Iran’s supreme leader traditionally leads Eid al-Fitr prayers, but Mojtaba Khamenei, who came to power earlier this month after his father was killed in US-Israeli strikes, has remained out of the public eye.
Instead, the head of the judiciary, Gholam Hossein Mohseni Ejei, attended prayers at the Imam Khomeini Grand Mosque in central Tehran, which was overcrowded, with worshipers spilling onto the streets outside.
The previous evening, airstrikes had darkened the mood as the city celebrated Nowruz, the Persian New Year.
“The atmosphere of the New Year was spreading in the city. Places like Tajrish or Golestan Shahrak, where I went, were full of well-dressed and beautiful women buying flowers,” said Farid, an advertising executive, reached by AFP via an online message.
“The Israeli attacks that happened just in time for the New Year were deeply disturbing. The thought that some people could die right at the New Year’s dinner table was painful.”
Iran’s ally Russian President Vladimir Putin sent greetings to Khamenei, saying he “wished the Iranian people strength to overcome these difficult trials and stressed that during this difficult time, Moscow remained a loyal friend.”
Nuclear power plant
According to Iran’s atomic energy organization, the US and Israel targeted a plant in Natanz in Isfahan province, which houses underground centrifuges for enriching uranium for Iran’s controversial nuclear program and was already damaged in last June’s war.

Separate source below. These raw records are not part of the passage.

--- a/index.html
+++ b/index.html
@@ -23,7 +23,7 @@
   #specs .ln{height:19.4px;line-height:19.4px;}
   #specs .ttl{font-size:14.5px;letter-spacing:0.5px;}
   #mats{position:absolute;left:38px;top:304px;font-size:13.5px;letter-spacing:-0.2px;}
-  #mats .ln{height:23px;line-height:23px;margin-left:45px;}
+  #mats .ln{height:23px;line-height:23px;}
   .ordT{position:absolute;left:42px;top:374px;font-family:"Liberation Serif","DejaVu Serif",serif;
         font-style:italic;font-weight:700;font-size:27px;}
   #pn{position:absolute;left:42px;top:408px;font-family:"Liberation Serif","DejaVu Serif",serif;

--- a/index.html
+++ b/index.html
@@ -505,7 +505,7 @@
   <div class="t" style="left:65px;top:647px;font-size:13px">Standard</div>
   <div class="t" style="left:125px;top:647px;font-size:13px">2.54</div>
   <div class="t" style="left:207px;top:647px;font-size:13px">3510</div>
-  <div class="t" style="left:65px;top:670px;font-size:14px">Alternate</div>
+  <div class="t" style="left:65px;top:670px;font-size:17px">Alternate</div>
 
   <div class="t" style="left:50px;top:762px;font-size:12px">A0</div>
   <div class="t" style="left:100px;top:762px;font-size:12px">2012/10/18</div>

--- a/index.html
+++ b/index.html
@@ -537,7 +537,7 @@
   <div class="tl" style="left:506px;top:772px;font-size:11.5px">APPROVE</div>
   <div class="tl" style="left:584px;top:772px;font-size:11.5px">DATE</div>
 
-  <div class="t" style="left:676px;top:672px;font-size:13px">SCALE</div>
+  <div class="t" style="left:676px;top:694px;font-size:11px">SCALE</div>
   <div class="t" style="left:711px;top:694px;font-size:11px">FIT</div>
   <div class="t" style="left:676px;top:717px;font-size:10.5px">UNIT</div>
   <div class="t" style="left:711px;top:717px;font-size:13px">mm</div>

The head of the International Atomic Energy Agency (IAEA), Rafael Grossi, called for “military restraint to avoid any risk of a nuclear accident”, but the UN watchdog confirmed that no increase in radiation levels had been reported abroad.

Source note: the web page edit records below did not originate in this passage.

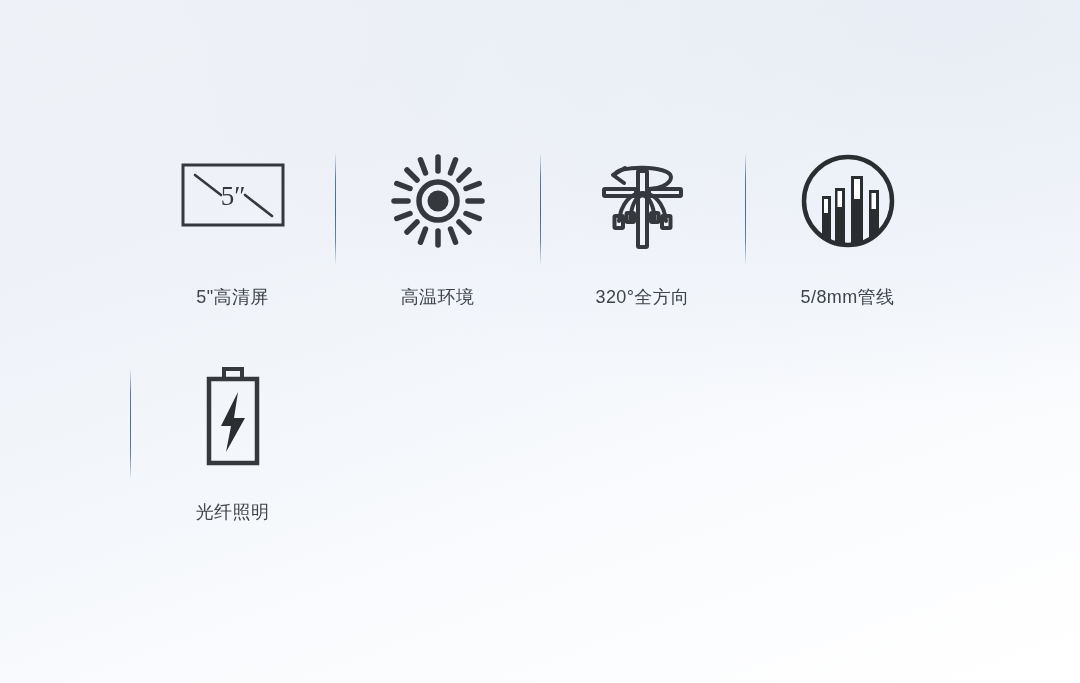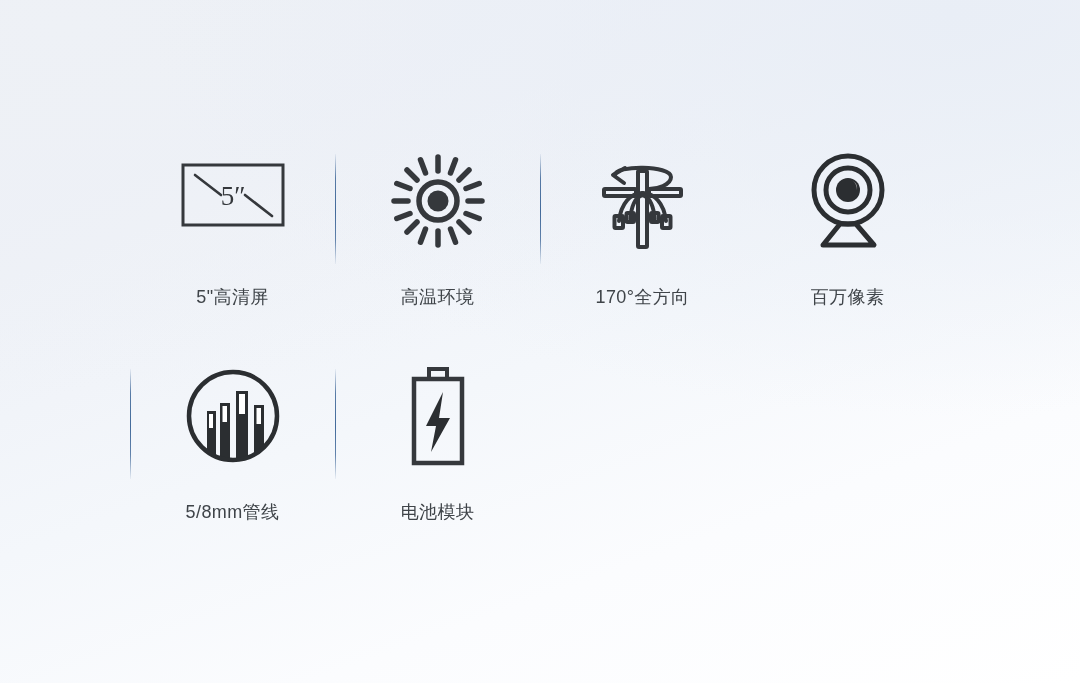--- a/index.html
+++ b/index.html
@@ -139,7 +139,7 @@
           </g>
         </svg>
       </div>
-      <div class="label">170°全方向</div>
+      <div class="label">320°全方向</div>
     </div>
 
 

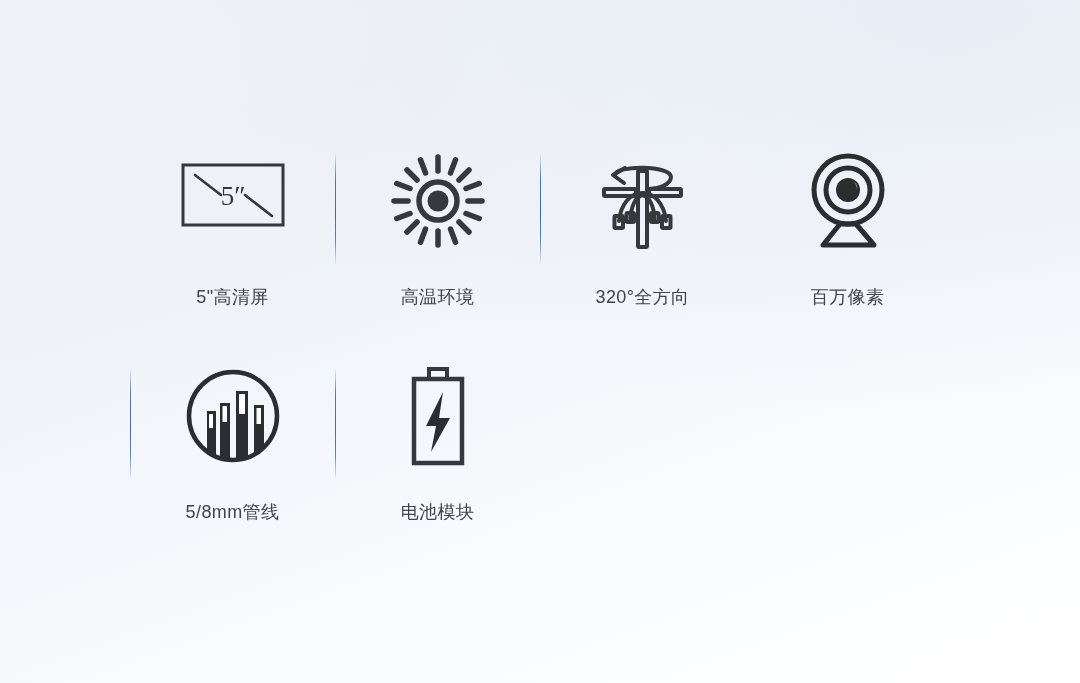--- a/index.html
+++ b/index.html
@@ -143,18 +143,6 @@
     </div>
 
 
-    <div class="cell">
-      <div class="icon-wrap">
-        <svg width="100" height="98" viewBox="0 0 100 98">
-          <circle cx="50" cy="38" r="34" fill="none" stroke="#2b2e31" stroke-width="5"></circle>
-          <circle cx="50" cy="38" r="22" fill="none" stroke="#2b2e31" stroke-width="5"></circle>
-          <circle cx="50" cy="38" r="12" fill="#2b2e31"></circle>
-          <path d="M55 29 a11 11 0 0 1 4 9 a9 9 0 0 0 -4 -9 Z" fill="#ffffff" opacity="0.95"></path>
-          <path d="M25 93 L42 72 L58 72 L76 93 Z" fill="none" stroke="#2b2e31" stroke-width="5" stroke-linejoin="round"></path>
-        </svg>
-      </div>
-      <div class="label">百万像素</div>
-    </div>
 
     <div class="cell">
       <div class="divider"></div>

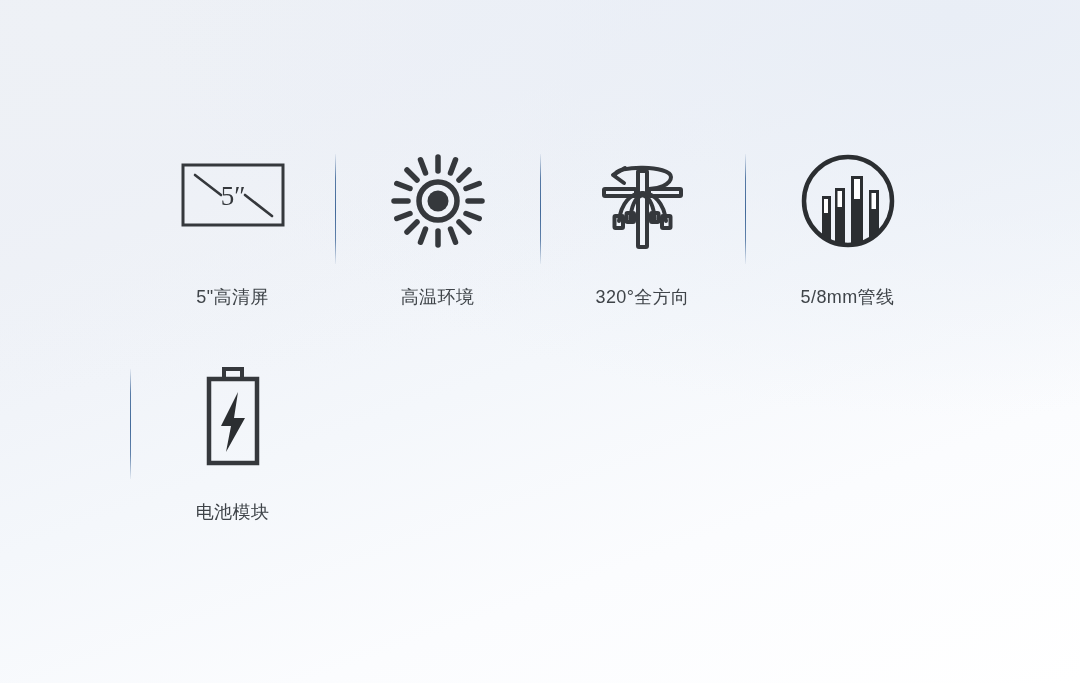--- a/index.html
+++ b/index.html
@@ -179,7 +179,7 @@
           <path d="M38 26 L21 60 L31 60 L26 86 L45 52 L34 52 Z" fill="#2b2e31"></path>
         </svg>
       </div>
-      <div class="label">电池模块</div>
+      <div class="label">光纤照明</div>
     </div>
 
   </div>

Asked about Natanz, the Israeli military said it was “not aware of an attack”.
Iran launched what a UK official told AFP was an “unsuccessful” ballistic missile attack on a UK and US military base on Diego Garcia, an island in the Indian Ocean about 4,000 kilometers (2,500 miles) from Iran.

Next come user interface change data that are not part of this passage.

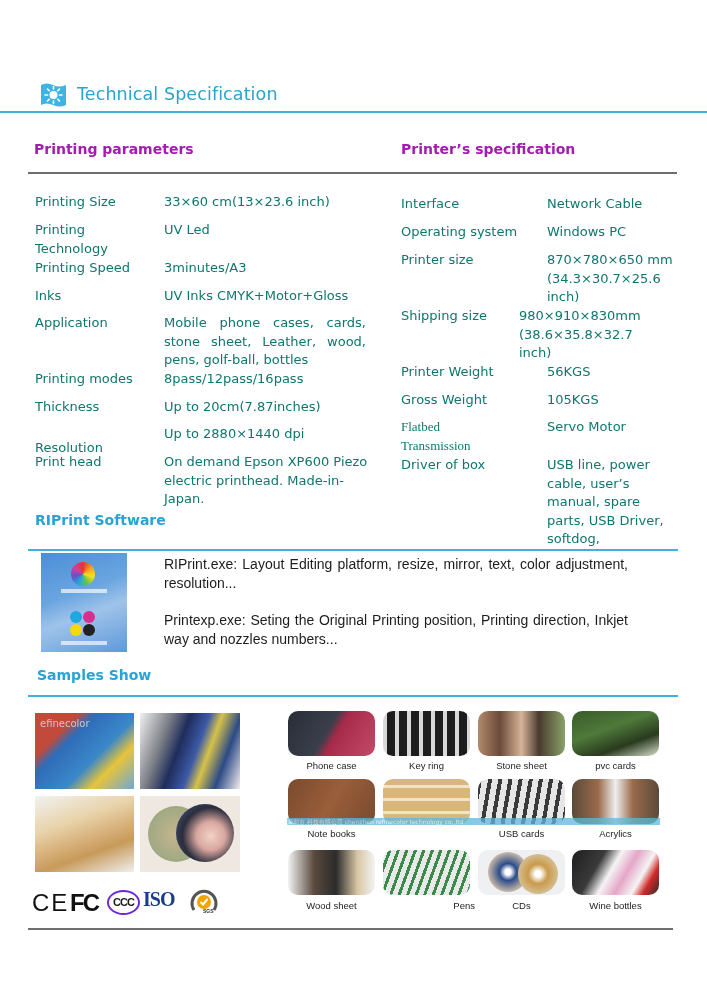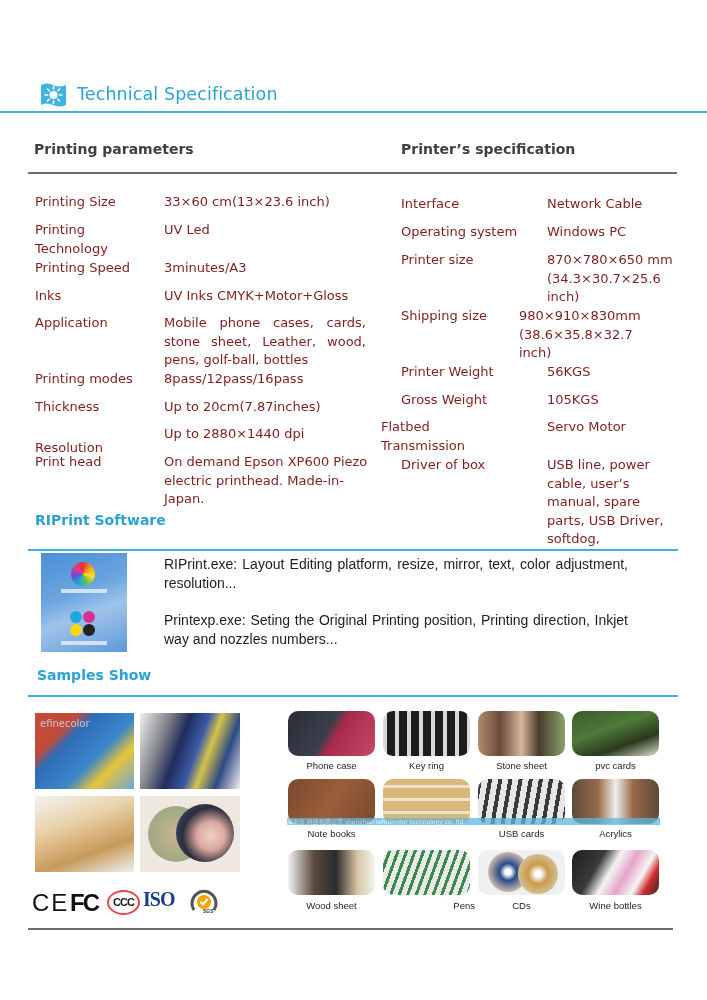--- a/index.html
+++ b/index.html
@@ -13,7 +13,7 @@
   .hdr-title { left: 77px; top: 84px; font-size: 17.5px; color: #2aa3cf; font-family: "DejaVu Sans", sans-serif; letter-spacing: 0.1px; }
   .hdr-line { left: 0; top: 111px; width: 707px; height: 2px; background: #3fb1da; }
 
-  .sec-h { font-weight: bold; font-size: 14px; color: #404040; }
+  .sec-h { font-weight: bold; font-size: 14px; color: #a21caf; }
   .grey-line { height: 1.5px; background: #6e6e6e; }
 
   .row-label, .row-value { font-size: 13px; line-height: 18.5px; color: #7f1d1d; }

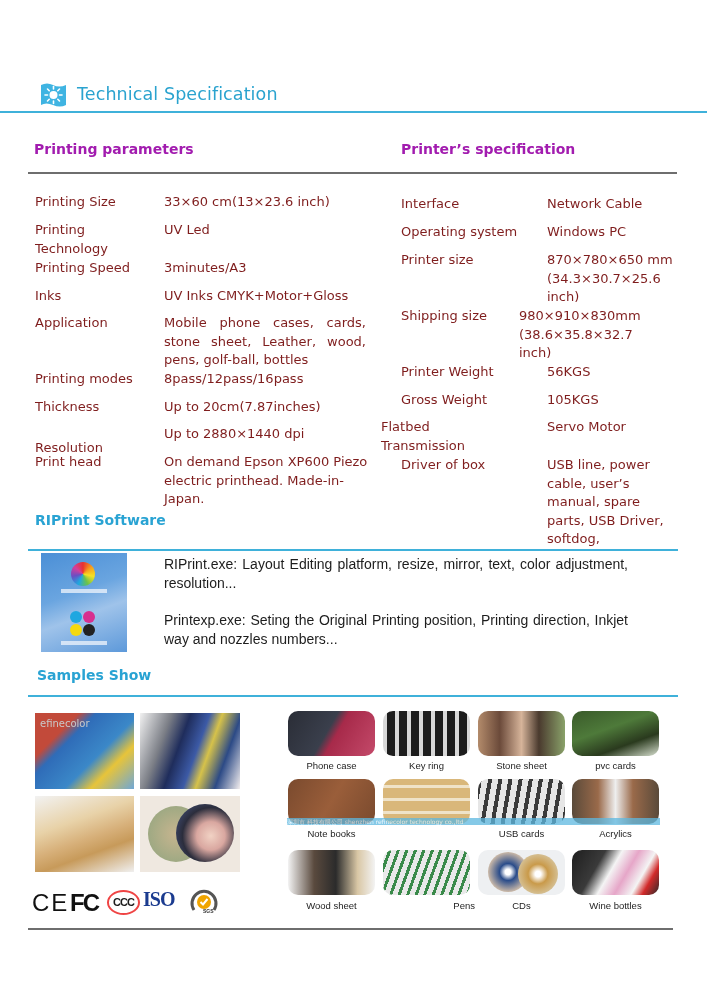--- a/index.html
+++ b/index.html
@@ -16,7 +16,7 @@
   .sec-h { font-weight: bold; font-size: 14px; color: #a21caf; }
   .grey-line { height: 1.5px; background: #6e6e6e; }
 
-  .row-label, .row-value { font-size: 13px; line-height: 18.5px; color: #7f1d1d; }
+  .row-label, .row-value { font-size: 13px; line-height: 18.5px; color: #0f766e; }
   .row-value.justify { text-align: justify; text-align-last: left; }
 
   .blue-h { font-weight: bold; font-size: 14px; color: #29a3d3; }

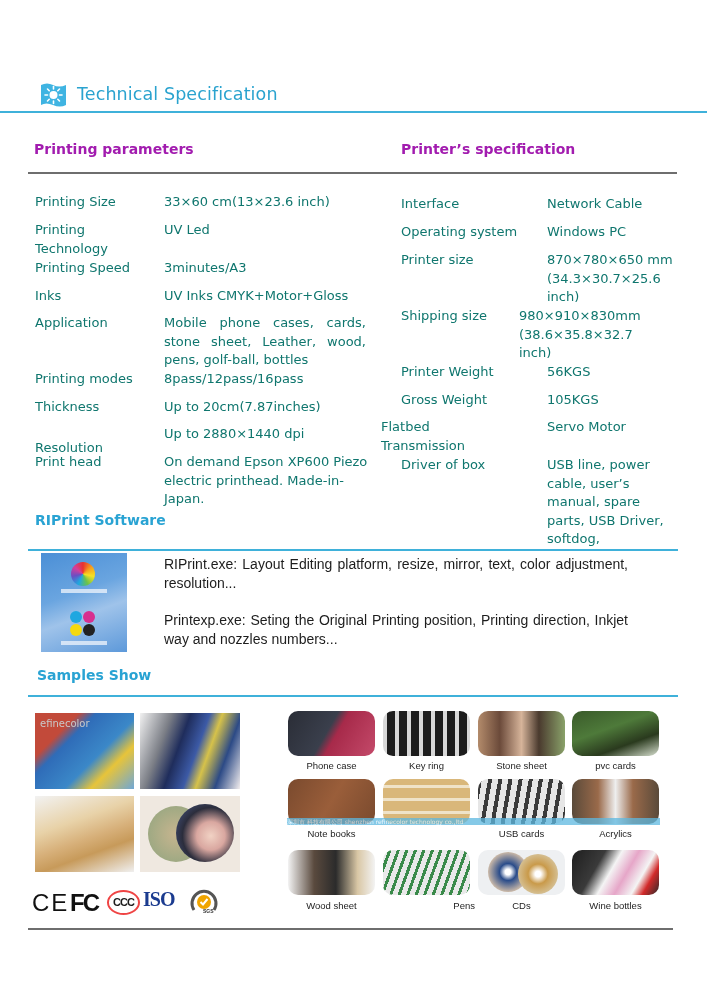--- a/index.html
+++ b/index.html
@@ -105,7 +105,7 @@
   <div class="abs row-label" style="left:401px; top:391px;">Gross Weight</div>
   <div class="abs row-value" style="left:547px; top:391px;">105KGS</div>
 
-  <div class="abs row-label" style="left:381px; top:418px; width:100px;">Flatbed Transmission</div>
+  <div class="abs row-label" style="left:401px; top:418px; width:100px;font-family:Liberation Serif, serif;">Flatbed Transmission</div>
   <div class="abs row-value" style="left:547px; top:418px;">Servo Motor</div>
 
   <div class="abs row-label" style="left:401px; top:456px;">Driver of box</div>

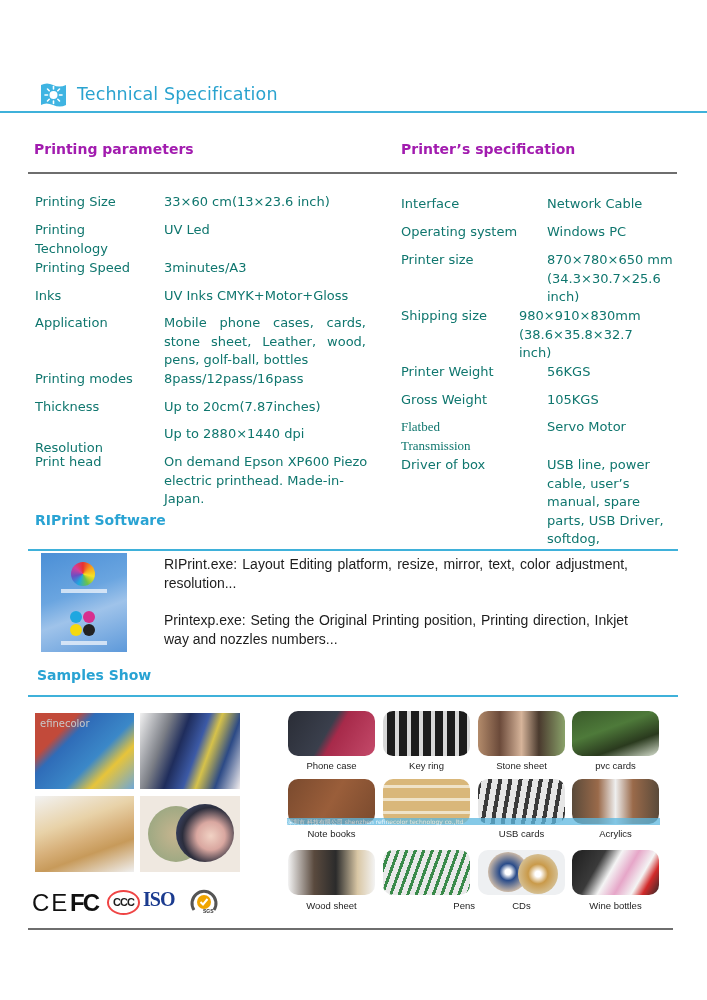--- a/index.html
+++ b/index.html
@@ -195,7 +195,7 @@
 <div>
   <div class="abs cert" style="left:32px; top:889px; font-size:24px; letter-spacing:2px; font-weight:normal;">CE</div>
   <div class="abs cert" style="left:70px; top:889px; font-size:24px; letter-spacing:-2px;">FC</div>
-  <div class="abs" style="left:107px; top:890px; width:33px; height:25px; border:2px solid #ef4444; border-radius:50%; font-family:'Liberation Sans',sans-serif; font-size:11px; font-weight:bold; text-align:center; line-height:21px; letter-spacing:-1px;">CCC</div>
+  <div class="abs" style="left:107px; top:890px; width:33px; height:25px; border:2px solid #6d28d9; border-radius:50%; font-family:'Liberation Sans',sans-serif; font-size:11px; font-weight:bold; text-align:center; line-height:21px; letter-spacing:-1px;">CCC</div>
   <div class="abs cert" style="left:143px; top:888px; font-size:20px; color:#1b3b8f; font-family:'Liberation Serif',serif; letter-spacing:-1px;">ISO</div>
   <div class="abs" style="left:189px; top:886px; width:30px; height:30px;">
     <svg width="30" height="30" viewBox="0 0 30 30">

If the strike had hit its target, it would have been Iran’s long-range attack. Before the war, according to the US Congressional Research Service, Washington was aware of Iranian missiles that could reach 3,000 kilometers.
Iran has “always had missiles of that kind of range that we’ve known about, maybe not declared,” former UK Royal Navy commander and defense expert Tom Sharpe told AFP.
The attack “shows that they can still move these mobile launchers, undetected, spin and fire without being hit,” Sharpe said, adding, however, that these would not be a “game changer.”
On Friday, the UK government said it would allow Washington to use its bases in Diego Garcia and Fairford in England to target “Iranian missile sites and capabilities used to attack ships in the Strait of Hormuz”.
The UK official confirmed that the attempted missile attack took place before this announcement.